Do the recent “Dreamers” and Arizona legal developments signal the high-water mark for the anti-immigration movement?
By Erich Straub, attorney
Just as the summer heated up, immigration law got hot as well, with two significant legal developments.
First, President Obama announced that a class of undocumented immigrants, commonly known as “Dreamers,” would qualify for certain benefits under a program known as deferred action. Second, the U.S. Supreme Court rejected most of Arizona’s controversial law known as S.B. 1070, which authorized state enforcement of immigration laws and had inspired copycat laws in many other states.
Although these developments do not provide a direct solution to the immigrant labor crisis in dairy, they are important changes in immigration law that dairy producers should understand.
“Dreamers” are young people who are undocumented and were brought to the U.S. by their parents, usually at a very young age. Many have little familiarity with their country of birth and have been educated in the U.S. for most of their lives. In most cases, they look, sound and act “American” but for the fact that they do not have status. Because most had little or no choice in coming to the U.S., they have garnered a significant amount of sympathy in the otherwise vitriolic debate over immigration reform. The DREAM Act, which would provide most of them with a pathway to permanent residence and U.S. citizenship, has long had majority support in Congress but has fallen victim to the 60-vote threshold required to move any legislation through the Senate.
In his June 15, 2012 announcement, President Obama extended “deferred action” to Dreamers. Deferred action is an exercise of prosecutorial discretion whereby the government chooses not to pursue a course of legal action. Stated more plainly, the government in this situation has decided to allow Dreamers to live and work in the U.S., even though they could otherwise be deported. For those who qualify, deferred action would provide work authorization, a Social Security number and likely a driver’s license.

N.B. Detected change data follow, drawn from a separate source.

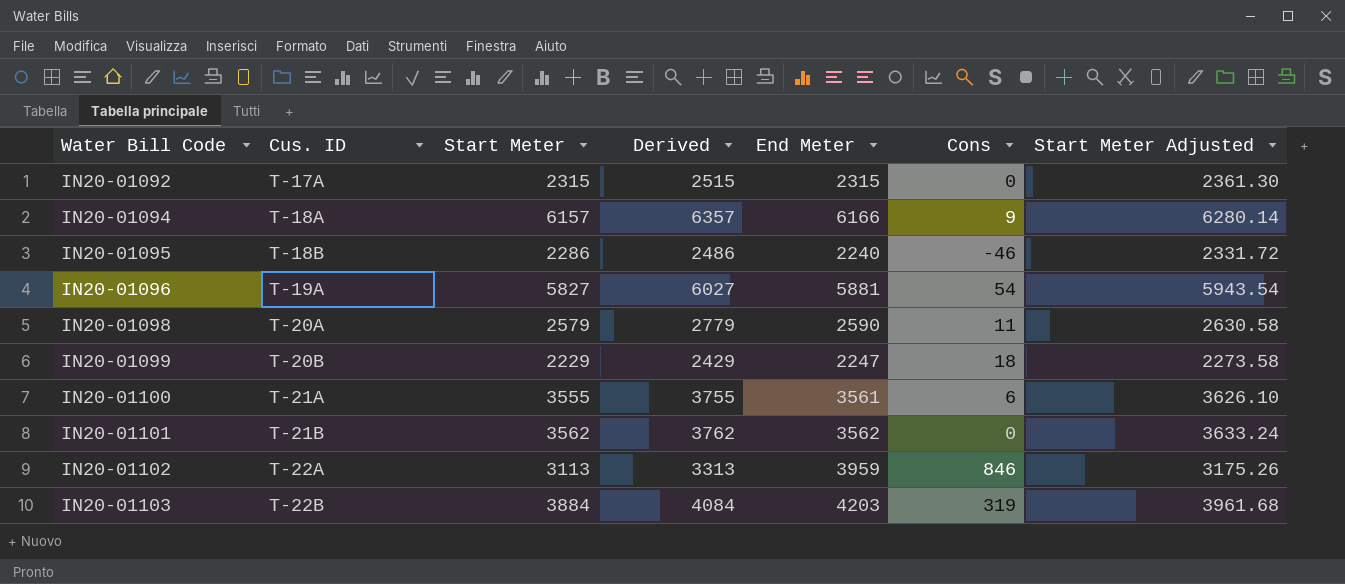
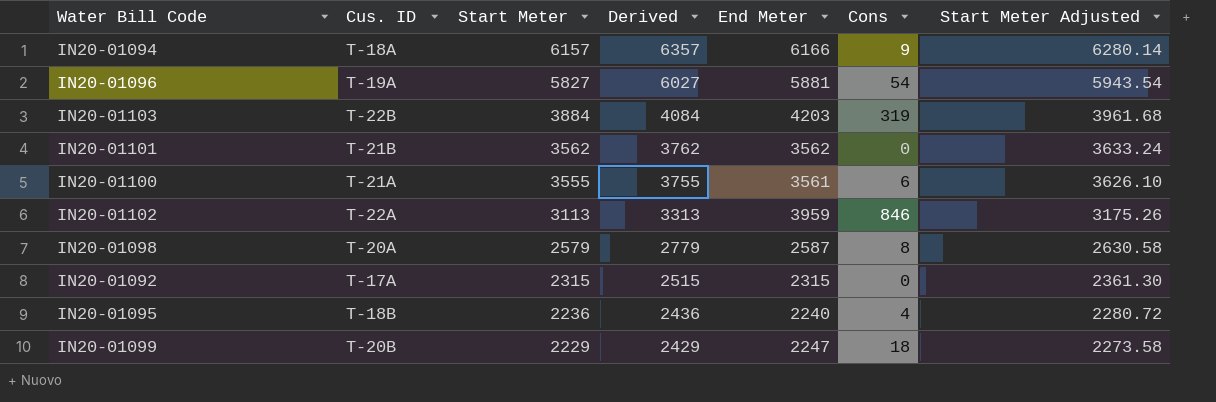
row order: Water Bill Code ascending -> Start Meter descending
IN20-01098 | End Meter: 2590 -> 2587
IN20-01098 | Cons: 11 -> 8
IN20-01095 | Start Meter: 2286 -> 2236
IN20-01095 | Derived: 2486 -> 2436
IN20-01095 | Cons: -46 -> 4
IN20-01095 | Start Meter Adjusted: 2331.72 -> 2280.72

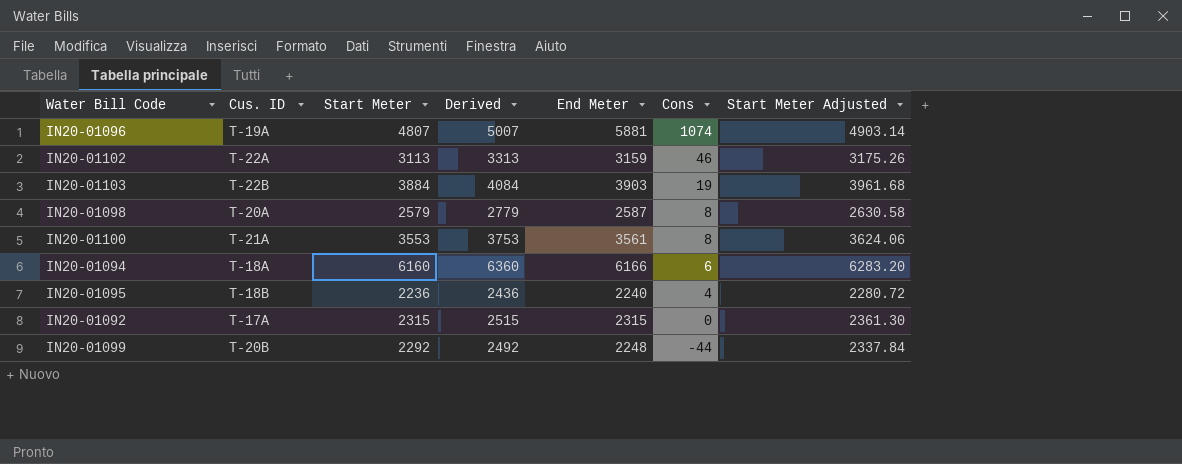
row order: Start Meter descending -> Cons descending
row IN20-01101: T-21B | 3562 | 3762 | 3562 | 0 | 3633.24 -> none
IN20-01096 | Start Meter: 5827 -> 4807
IN20-01096 | Derived: 6027 -> 5007
IN20-01096 | Cons: 54 -> 1074
IN20-01096 | Start Meter Adjusted: 5943.54 -> 4903.14
IN20-01102 | End Meter: 3959 -> 3159
IN20-01102 | Cons: 846 -> 46
IN20-01103 | End Meter: 4203 -> 3903
IN20-01103 | Cons: 319 -> 19
IN20-01100 | Start Meter: 3555 -> 3553
IN20-01100 | Derived: 3755 -> 3753
IN20-01100 | Cons: 6 -> 8
IN20-01100 | Start Meter Adjusted: 3626.10 -> 3624.06
IN20-01094 | Start Meter: 6157 -> 6160
IN20-01094 | Derived: 6357 -> 6360
IN20-01094 | Cons: 9 -> 6
IN20-01094 | Start Meter Adjusted: 6280.14 -> 6283.20
IN20-01099 | Start Meter: 2229 -> 2292
IN20-01099 | Derived: 2429 -> 2492
IN20-01099 | End Meter: 2247 -> 2248
IN20-01099 | Cons: 18 -> -44
IN20-01099 | Start Meter Adjusted: 2273.58 -> 2337.84

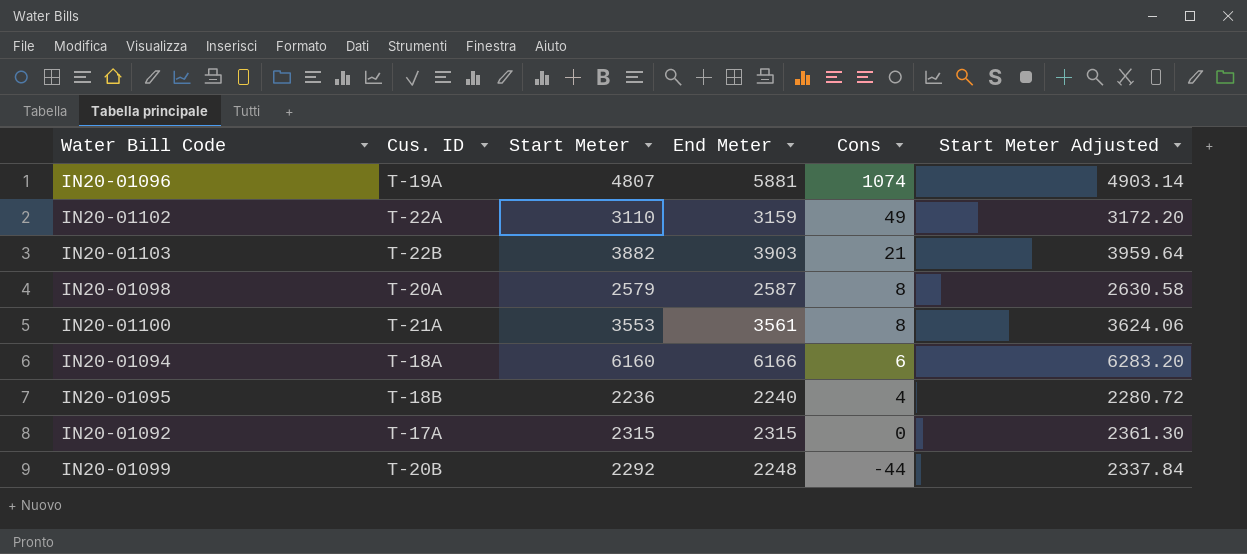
column Derived | formula: [Start Meter] + 200 -> none
IN20-01102 | Start Meter: 3113 -> 3110
IN20-01102 | Cons: 46 -> 49
IN20-01102 | Start Meter Adjusted: 3175.26 -> 3172.20
IN20-01103 | Start Meter: 3884 -> 3882
IN20-01103 | Cons: 19 -> 21
IN20-01103 | Start Meter Adjusted: 3961.68 -> 3959.64

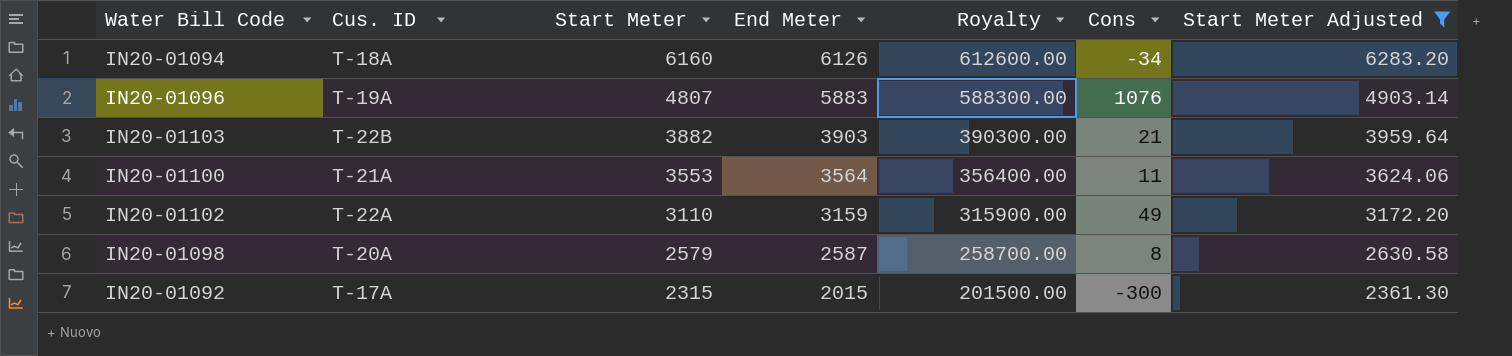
filter: none -> Start Meter Adjusted >= 2361.30
row order: Cons descending -> Start Meter descending
column Royalty | formula: none -> [End Meter] * 100
IN20-01094 | End Meter: 6166 -> 6126
IN20-01094 | Cons: 6 -> -34
IN20-01096 | End Meter: 5881 -> 5883
IN20-01096 | Cons: 1074 -> 1076
IN20-01100 | End Meter: 3561 -> 3564
IN20-01100 | Cons: 8 -> 11
IN20-01092 | End Meter: 2315 -> 2015
IN20-01092 | Cons: 0 -> -300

Dreamers can be as old as 30 and still qualify, so it is possible that there may be dairy workers who are eligible for deferred action, so long as they arrived in the U.S. prior to the age of 16 and have a high school diploma or a G.E.D. It is important to understand that President Obama used his executive powers in ordering deferred action, so it is only a temporary solution. A pathway to permanent residence and citizenship will still require Congress to act.
On June 25, 2012, a second major immigration change occurred when the Supreme Court struck down most of Arizona’s S.B. 1070. The Court concluded Arizona law was “preempted” by federal law. In other words, it was illegal for Arizona to create a state enforcement scheme in an area that long-standing constitutional precedent has reserved for the federal government.
The ruling was mixed, however, because the Court did not invalidate the part of the law that requires state police officers to check the immigration status of a person already in their custody if there is “reasonable suspicion” that the person is in the U.S. unlawfully. The Court left open the possibility of invalidating this remaining provision if there is future evidence that Arizona is implementing it in a way that demonstrates racial profiling.
Reversal of most of the Arizona law is likely to have several effects that may be helpful to dairy. Beyond Arizona, the Court’s decision is likely to invalidate many of the laws in copycat states. Doubts about the wisdom of the Arizona approach had already grown in states such as Georgia and Alabama, where crippling agricultural labor shortages resulted from Arizona-style laws. Coupled with these concerns, the Court’s decision likely deals a serious blow to the immigration “state’s rights” movement.
Of course, neither development solves dairy’s ultimate problem, which is the need for an efficient and reliable visa to match immigrant labor with rural labor needs. Reading the political tea leaves is always risky, but hopefully these two developments signal the high-water mark for the anti-immigration movement. Unfortunately, only this fall’s election will show how much progress has been made towards eliminating that all-important 60-vote obstacle.